L’ultimo dei ripescaggi italiani intimamente “lanarkiani” offerti dall’editoria più avventata in queste ultime settimane viene dallo scrittore torinese Giorgio De Maria. (Ri)scoperto nel 2017 con il suo ultimo romanzo Le venti giornate di Torino, notevole esempio di fantapolitica italiana degli anni Settanta, acuta e visionaria critica della solitudine moderna con premonizioni abbastanza accurate dei surrogati di socialità che tanta parte avranno nel millennio a venire. Frassinelli ripubblica adesso anche il primo dei suoi quattro romanzi, tutti usciti tra la fine dei Sessanta e gli anni Settanta, I trasgressionisti, un altro interessante esempio di satira sociale con deviazioni oniriche. Pubblicato nel 1968, il libro è per molti versi sessantottino, seppure espressione di un sessantotto molto poco hippie e floreale: del movimento sembra cogliere gli aspetti più cupi, ambigui, introversi e irrazionali.
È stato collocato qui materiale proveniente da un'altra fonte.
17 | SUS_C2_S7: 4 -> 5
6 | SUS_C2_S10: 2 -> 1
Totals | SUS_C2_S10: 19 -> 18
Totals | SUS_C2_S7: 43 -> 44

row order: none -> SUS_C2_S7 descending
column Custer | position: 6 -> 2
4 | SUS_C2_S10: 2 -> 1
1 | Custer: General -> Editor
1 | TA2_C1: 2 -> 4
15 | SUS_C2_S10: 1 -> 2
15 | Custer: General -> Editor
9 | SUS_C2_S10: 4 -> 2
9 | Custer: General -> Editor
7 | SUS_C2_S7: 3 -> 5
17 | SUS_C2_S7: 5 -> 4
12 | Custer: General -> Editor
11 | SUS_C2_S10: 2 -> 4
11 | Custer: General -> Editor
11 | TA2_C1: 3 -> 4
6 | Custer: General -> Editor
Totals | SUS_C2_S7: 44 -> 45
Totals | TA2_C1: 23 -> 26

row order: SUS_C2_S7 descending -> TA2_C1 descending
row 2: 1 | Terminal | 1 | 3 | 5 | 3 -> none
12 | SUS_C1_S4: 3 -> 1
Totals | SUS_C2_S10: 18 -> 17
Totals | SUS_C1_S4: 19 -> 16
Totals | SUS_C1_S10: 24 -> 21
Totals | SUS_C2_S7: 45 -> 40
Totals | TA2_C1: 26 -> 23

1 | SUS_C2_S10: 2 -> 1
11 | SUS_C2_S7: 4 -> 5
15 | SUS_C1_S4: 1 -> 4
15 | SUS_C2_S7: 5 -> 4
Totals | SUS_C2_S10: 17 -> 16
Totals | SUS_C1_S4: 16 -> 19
Un giovane “colletto bianco” torinese in odore di matrimonio entra in contatto con una setta iniziatica il cui obbiettivo pare qualcosa a metà tra una reichiana forma di disinibizione psichica e la messa in pratica di azioni di sabotaggio dei dispositivi di potere e omologazione della società capitalista, sulla falsa traccia dei situazionisti (a un certo punto si parla anche di una “internazionale trasgressionista”).
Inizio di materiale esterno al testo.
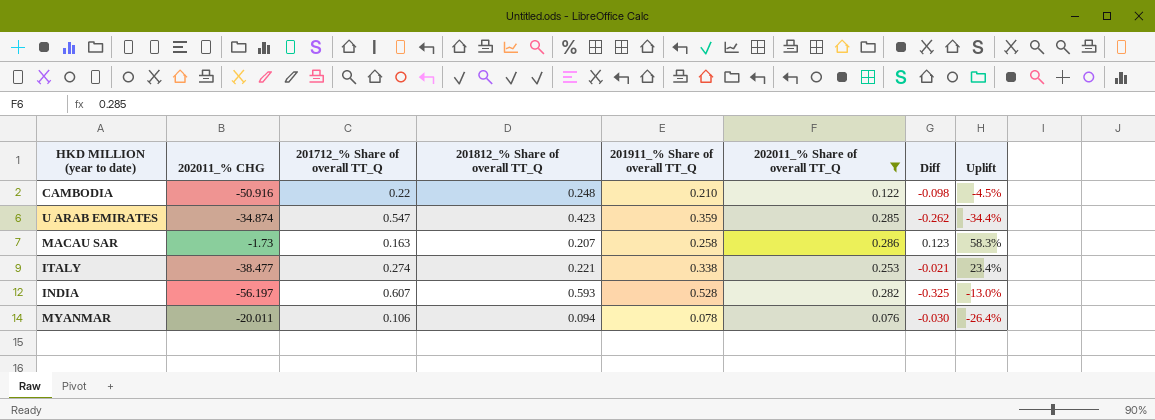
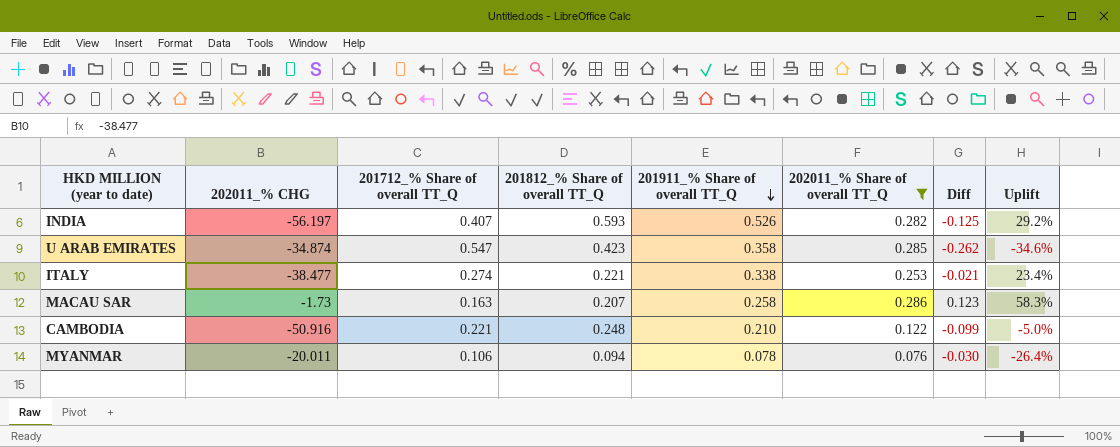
row order: none -> 201911_% Share of overall TT_Q descending
INDIA | 201712_% Share of overall TT_Q: 0.607 -> 0.407
INDIA | 201911_% Share of overall TT_Q: 0.528 -> 0.526
INDIA | Diff: -0.325 -> -0.125
INDIA | Uplift: -13.0% -> 29.2%
U ARAB EMIRATES | 201911_% Share of overall TT_Q: 0.359 -> 0.358
U ARAB EMIRATES | Uplift: -34.4% -> -34.6%
CAMBODIA | 201712_% Share of overall TT_Q: 0.22 -> 0.221
CAMBODIA | Diff: -0.098 -> -0.099
CAMBODIA | Uplift: -4.5% -> -5.0%

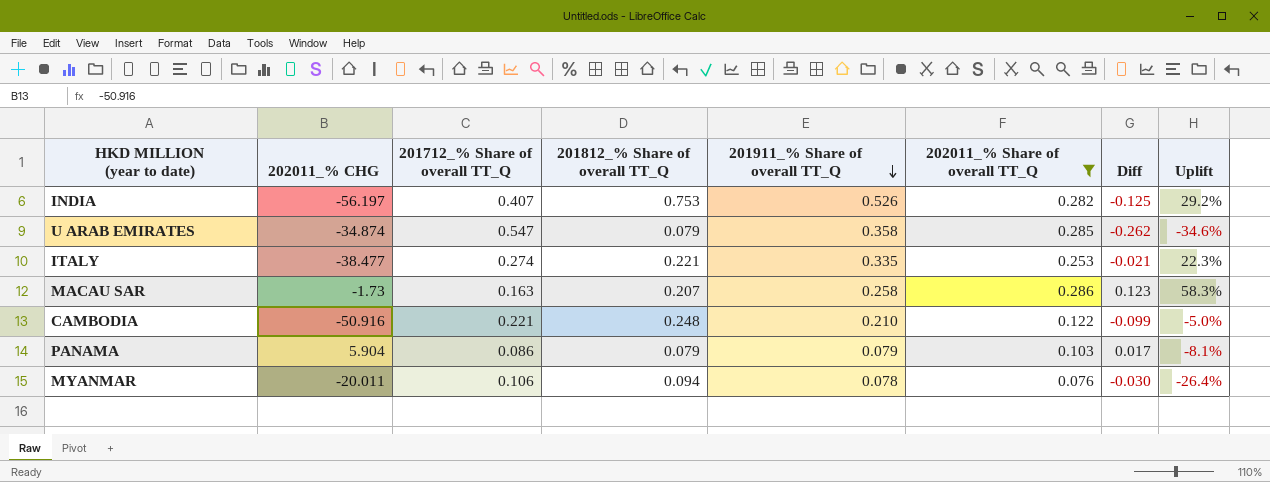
INDIA | 201812_% Share of overall TT_Q: 0.593 -> 0.753
U ARAB EMIRATES | 201812_% Share of overall TT_Q: 0.423 -> 0.079
ITALY | 201911_% Share of overall TT_Q: 0.338 -> 0.335
ITALY | Uplift: 23.4% -> 22.3%
row PANAMA: none -> 5.904 | 0.086 | 0.079 | 0.079 | 0.103 | 0.017 | -8.1%

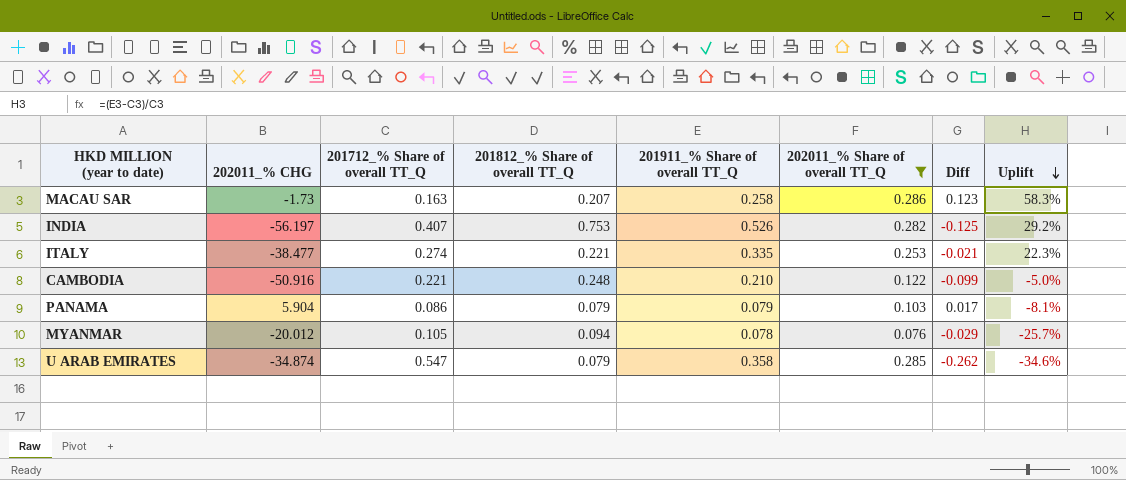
row order: 201911_% Share of overall TT_Q descending -> Uplift descending
MYANMAR | 202011_% CHG: -20.011 -> -20.012
MYANMAR | 201712_% Share of overall TT_Q: 0.106 -> 0.105
MYANMAR | Diff: -0.030 -> -0.029
MYANMAR | Uplift: -26.4% -> -25.7%

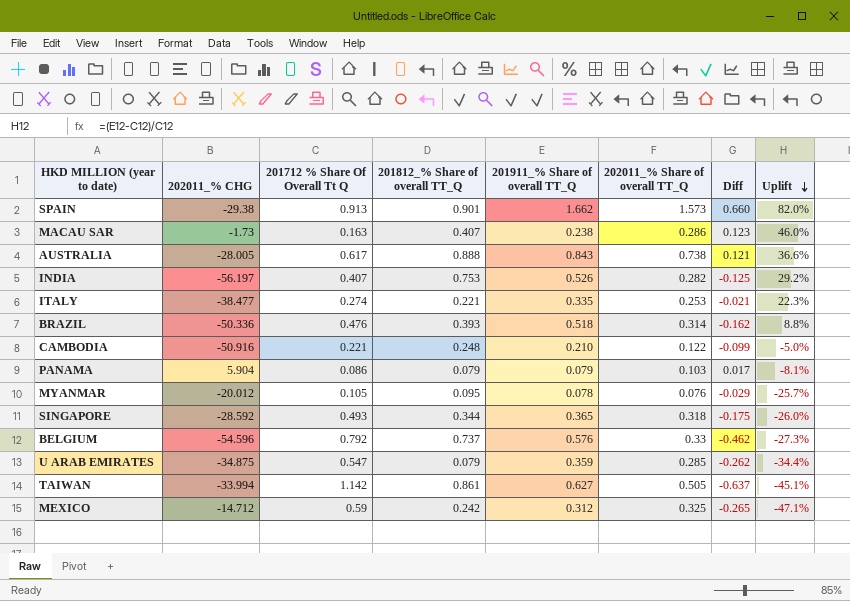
filter: 202011_% Share of overall TT_Q <= 0.286 -> none
column name: 201712_% Share of overall TT_Q -> 201712 % Share Of Overall Tt Q
MACAU SAR | 201812_% Share of overall TT_Q: 0.207 -> 0.407
MACAU SAR | 201911_% Share of overall TT_Q: 0.258 -> 0.238
MACAU SAR | Uplift: 58.3% -> 46.0%
MYANMAR | 201812_% Share of overall TT_Q: 0.094 -> 0.095
U ARAB EMIRATES | 202011_% CHG: -34.874 -> -34.875
U ARAB EMIRATES | 201911_% Share of overall TT_Q: 0.358 -> 0.359
U ARAB EMIRATES | Uplift: -34.6% -> -34.4%

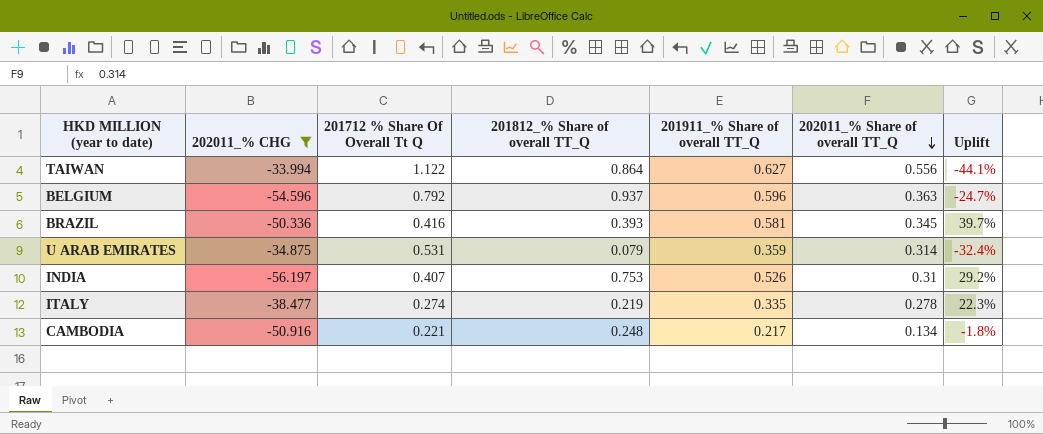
filter: none -> 202011_% CHG <= -33.994
row order: Uplift descending -> 202011_% Share of overall TT_Q descending
column Diff | formula: [202011_% Share of overall TT_Q] - [201712 % Share Of Overall Tt Q] -> none
TAIWAN | 201712 % Share Of Overall Tt Q: 1.142 -> 1.122
TAIWAN | 201812_% Share of overall TT_Q: 0.861 -> 0.864
TAIWAN | 202011_% Share of overall TT_Q: 0.505 -> 0.556
TAIWAN | Uplift: -45.1% -> -44.1%
BELGIUM | 201812_% Share of overall TT_Q: 0.737 -> 0.937
BELGIUM | 201911_% Share of overall TT_Q: 0.576 -> 0.596
BELGIUM | 202011_% Share of overall TT_Q: 0.33 -> 0.363
BELGIUM | Uplift: -27.3% -> -24.7%
BRAZIL | 201712 % Share Of Overall Tt Q: 0.476 -> 0.416
BRAZIL | 201911_% Share of overall TT_Q: 0.518 -> 0.581
BRAZIL | 202011_% Share of overall TT_Q: 0.314 -> 0.345
BRAZIL | Uplift: 8.8% -> 39.7%
U ARAB EMIRATES | 201712 % Share Of Overall Tt Q: 0.547 -> 0.531
U ARAB EMIRATES | 202011_% Share of overall TT_Q: 0.285 -> 0.314
U ARAB EMIRATES | Uplift: -34.4% -> -32.4%
INDIA | 202011_% Share of overall TT_Q: 0.282 -> 0.31
ITALY | 201812_% Share of overall TT_Q: 0.221 -> 0.219
ITALY | 202011_% Share of overall TT_Q: 0.253 -> 0.278
CAMBODIA | 201911_% Share of overall TT_Q: 0.210 -> 0.217
CAMBODIA | 202011_% Share of overall TT_Q: 0.122 -> 0.134
CAMBODIA | Uplift: -5.0% -> -1.8%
L’impalcatura ideologica e antiborghese di questa favola settaria è ben visibile, se non proprio vistosa, all’inizio del romanzo; in seguito si complica coll’intervento di scene e nessi sempre più opachi che sul finire del libro ci consegnano un simbolico “angolo giro” (il ritorno al punto di partenza – la vita borghese – ma “ricondizionata” dall’interno) e una enigmatica appendice anti-epica su un guerriero greco rimasto a Troia dopo la sua distruzione. Il libro è sicuramente meno bello delle, per molti versi sorprendenti, Venti giornate, meno visionario e meno inedita la storia, ma è sempre apprezzabile lo sforzo di De Maria di sperimentare percorsi, generi e punti di vista eterodossi, di usare la letteratura per articolare soluzioni e ipotesi di mondi non facilmente pensabili. Il debito verso modelli ribellistici che largo corso avevano negli anni in cui è stato concepito è riscattato dalla bizzarria degli esiti: un tetro individualismo si accompagna a una visione d’insieme troppo pessimistica per aderire a qualsiasi tipo di rivoluzione reale. Fin dalla prima prova De Maria si rivela uno scrittore fascinosamente contorto, ottimo osservatore e critico sociale, un depresso barricadero capace di consegnare al lettore immagini efficaci da rimasticare a lungo nella memoria prima di ricacciarle nell’ombra scontrosa dalla quale sono emerse. Un degno esponente della letteratura italiana di mostri.